Please give back each entry below unaltered, leaving the pictures out.

----------

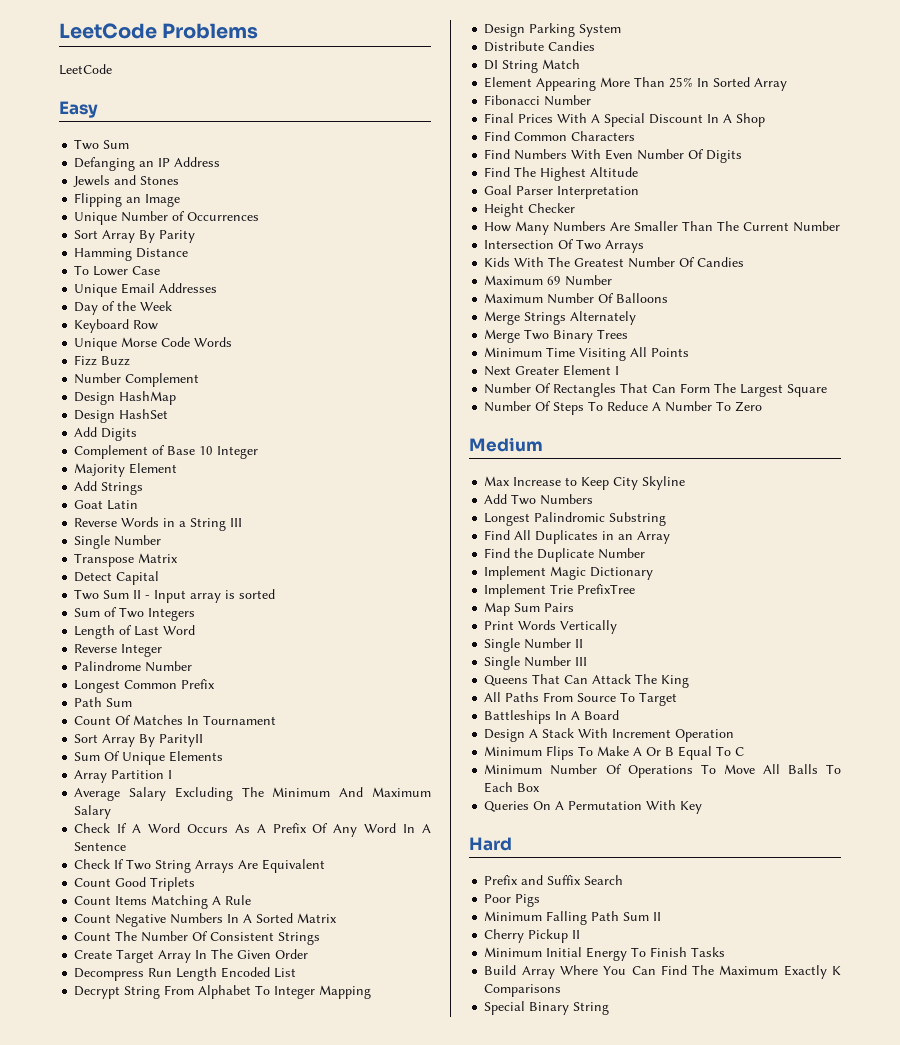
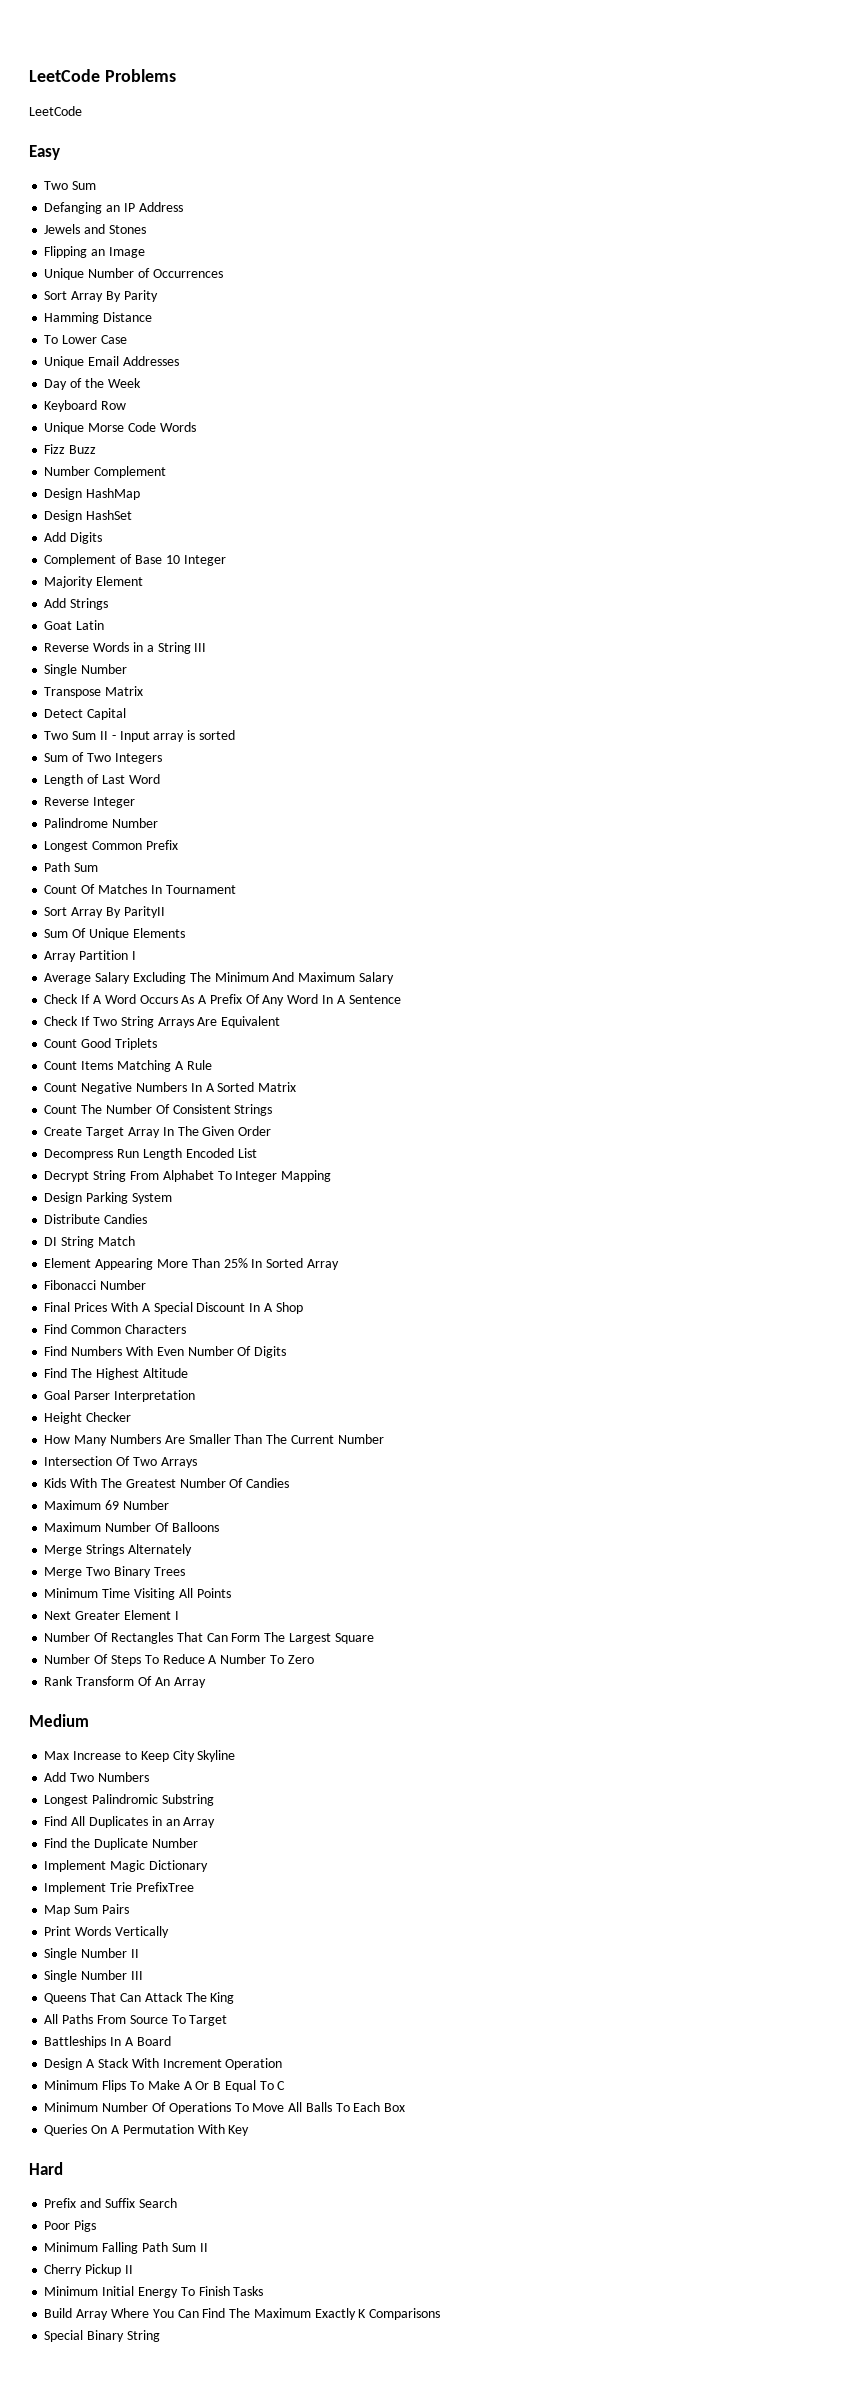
(763, 406) none -> [44,1676,206,1688] // Rank Transform Of An Array

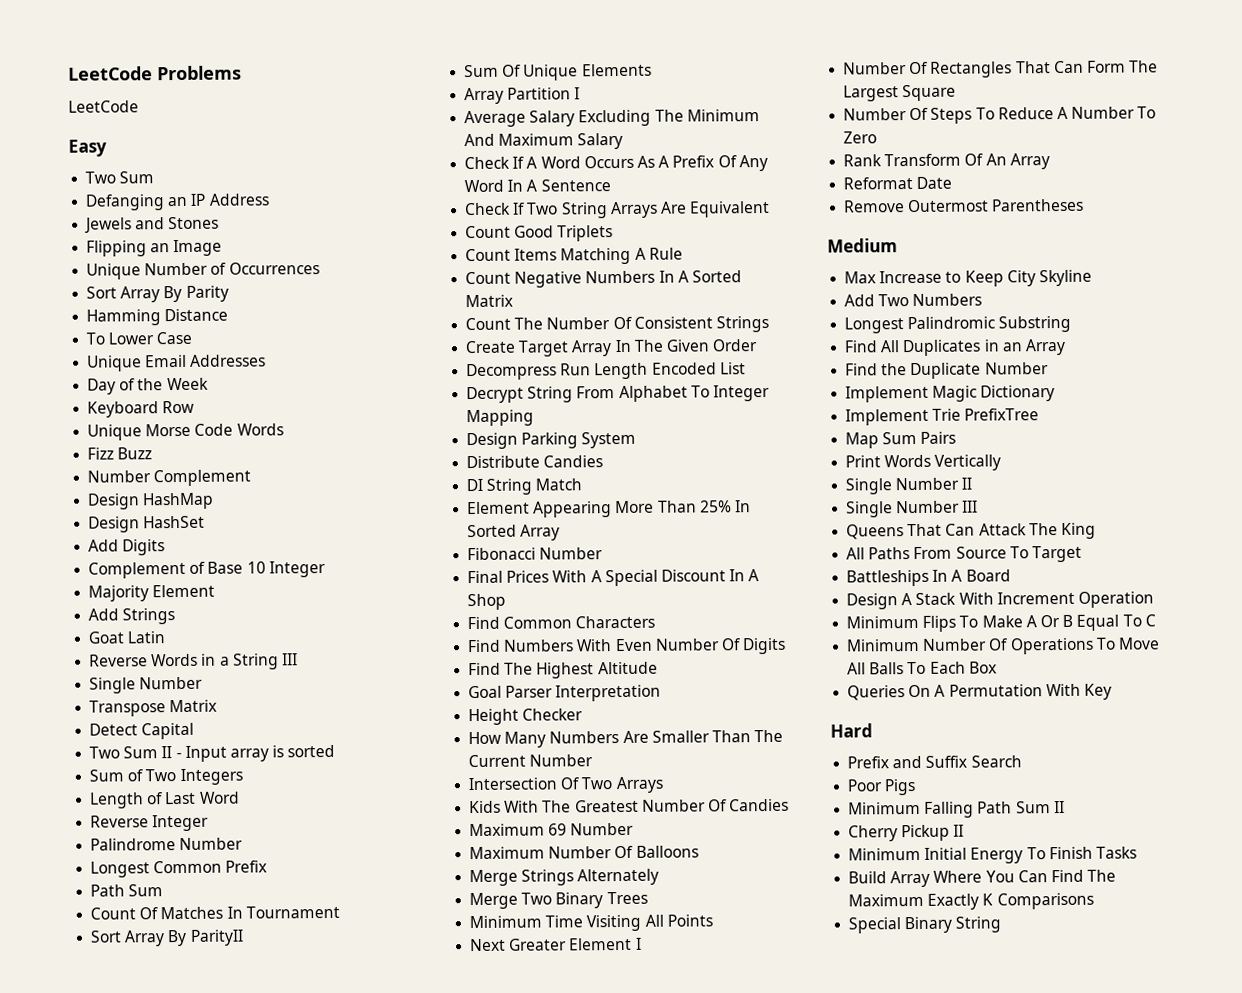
(206, 1682) none -> [843,176,953,190] [843,198,1085,213] // Reformat Date // Remove Outermost Parentheses

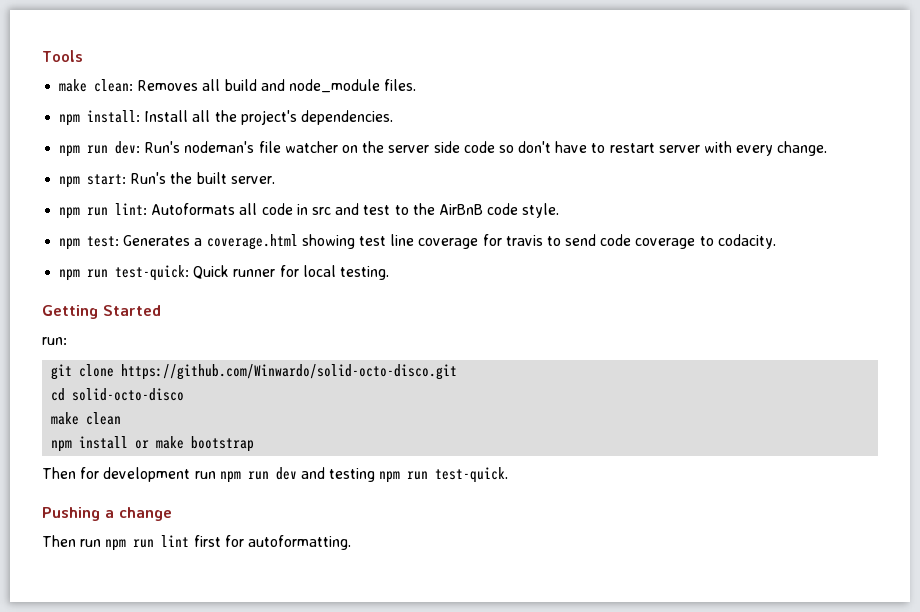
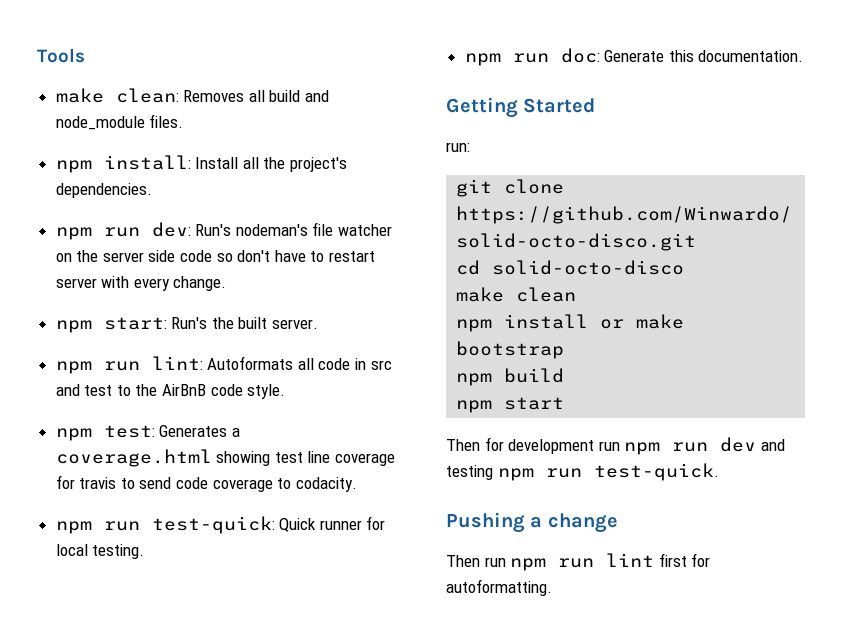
(389, 273) none -> [464,48,804,66] // npm run doc: Generate this documentation.
(255, 444) none -> [456,368,565,386] [456,397,565,413] // npm build // npm start

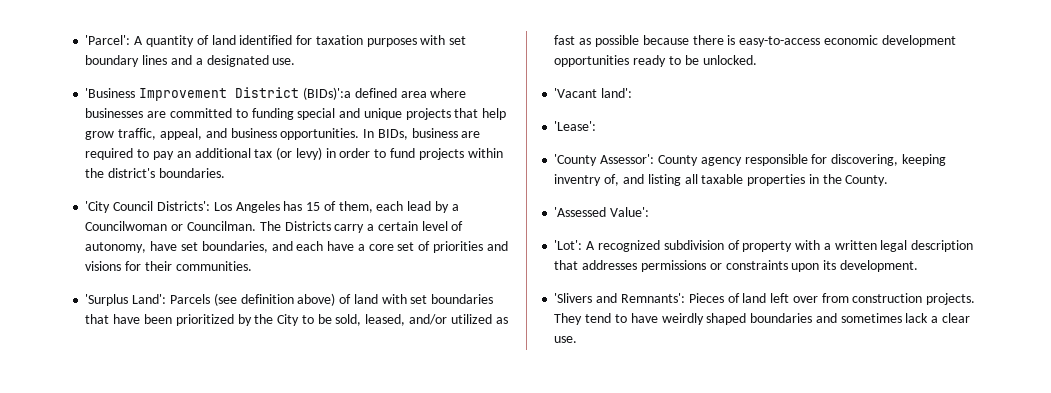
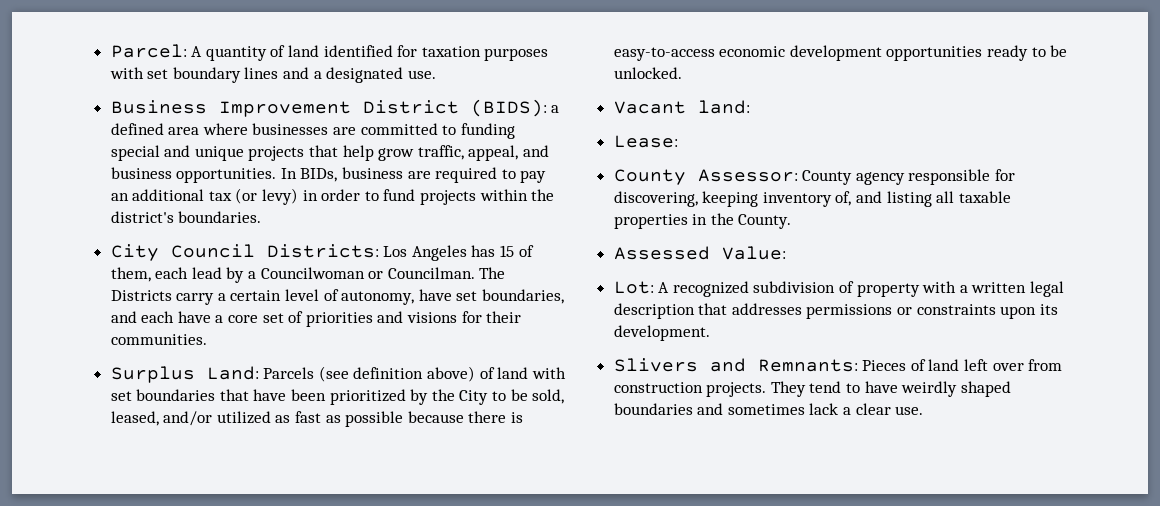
[85,35,131,45] 'Parcel': -> [110,44,187,58] Parcel:
[85,88,136,98] 'Business -> [110,100,207,114] Business
[302,87,351,100] (BIDs)':a -> [470,99,560,117] (BIDS): a
[85,201,210,213] 'City Council Districts': -> [110,244,379,261] City Council Districts:
[85,294,167,306] 'Surplus Land': -> [110,366,259,383] Surplus Land:
[554,88,633,98] [554,121,597,131] [554,154,655,166] 'Vacant land': // 'Lease': // 'County Assessor': -> [613,100,750,114] [613,135,678,148] [613,169,798,185] Vacant land: // Lease: // County Assessor:
[554,174,602,186] inventry -> [762,192,832,207] inventory
[554,207,650,217] [554,240,583,250] 'Assessed Value': // 'Lot': -> [613,246,786,260] [613,281,654,294] Assessed Value: // Lot:
[554,293,685,303] 'Slivers and Remnants': -> [613,358,858,372] Slivers and Remnants:

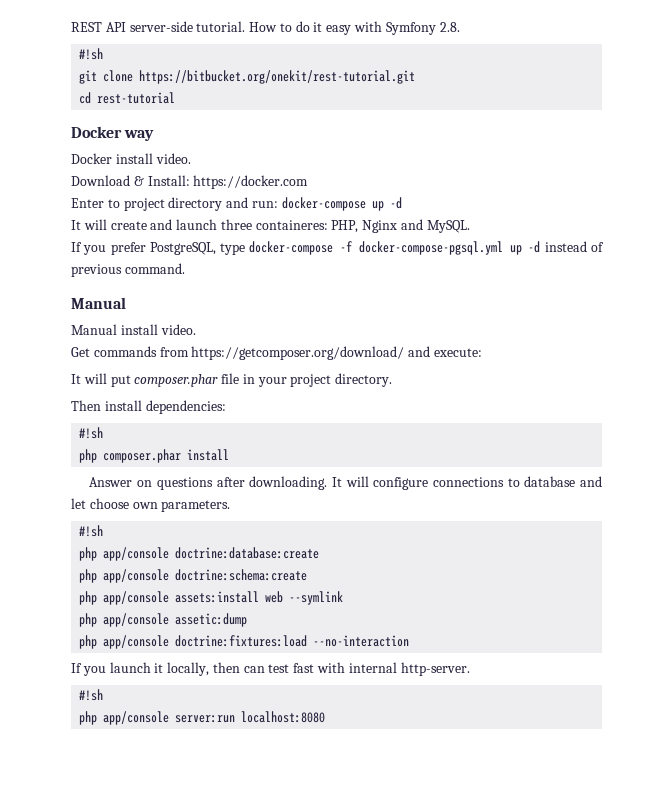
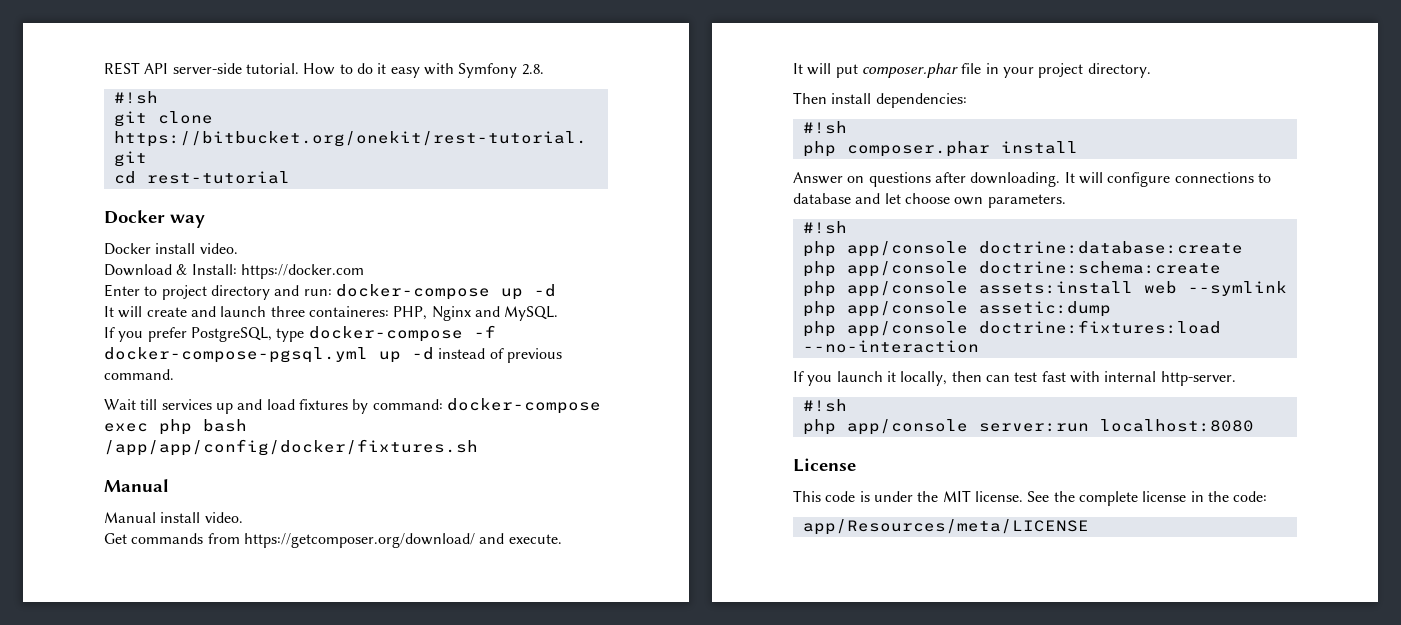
(185, 268) none -> [104,398,601,414] [104,419,247,435] [104,439,478,456] // Wait till services up and load fixtures by command: docker-compose exec php bash /app/app/config/docker/fixtures.sh
[433,348,482,357] execute: -> [508,534,562,544] execute.
(326, 717) none -> [793,458,856,472] [793,490,1268,506] [802,519,1089,535] // License // This code is under the MIT license. See the complete license in the code: // app/Resources/meta/LICENSE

----------

• [Written answer]:
(763, 406) none -> [44,1676,206,1688] // Rank Transform Of An Array

(206, 1682) none -> [843,176,953,190] [843,198,1085,213] // Reformat Date // Remove Outermost Parentheses

(389, 273) none -> [464,48,804,66] // npm run doc: Generate this documentation.
(255, 444) none -> [456,368,565,386] [456,397,565,413] // npm build // npm start

[85,35,131,45] 'Parcel': -> [110,44,187,58] Parcel:
[85,88,136,98] 'Business -> [110,100,207,114] Business
[302,87,351,100] (BIDs)':a -> [470,99,560,117] (BIDS): a
[85,201,210,213] 'City Council Districts': -> [110,244,379,261] City Council Districts:
[85,294,167,306] 'Surplus Land': -> [110,366,259,383] Surplus Land:
[554,88,633,98] [554,121,597,131] [554,154,655,166] 'Vacant land': // 'Lease': // 'County Assessor': -> [613,100,750,114] [613,135,678,148] [613,169,798,185] Vacant land: // Lease: // County Assessor:
[554,174,602,186] inventry -> [762,192,832,207] inventory
[554,207,650,217] [554,240,583,250] 'Assessed Value': // 'Lot': -> [613,246,786,260] [613,281,654,294] Assessed Value: // Lot:
[554,293,685,303] 'Slivers and Remnants': -> [613,358,858,372] Slivers and Remnants:

(185, 268) none -> [104,398,601,414] [104,419,247,435] [104,439,478,456] // Wait till services up and load fixtures by command: docker-compose exec php bash /app/app/config/docker/fixtures.sh
[433,348,482,357] execute: -> [508,534,562,544] execute.
(326, 717) none -> [793,458,856,472] [793,490,1268,506] [802,519,1089,535] // License // This code is under the MIT license. See the complete license in the code: // app/Resources/meta/LICENSE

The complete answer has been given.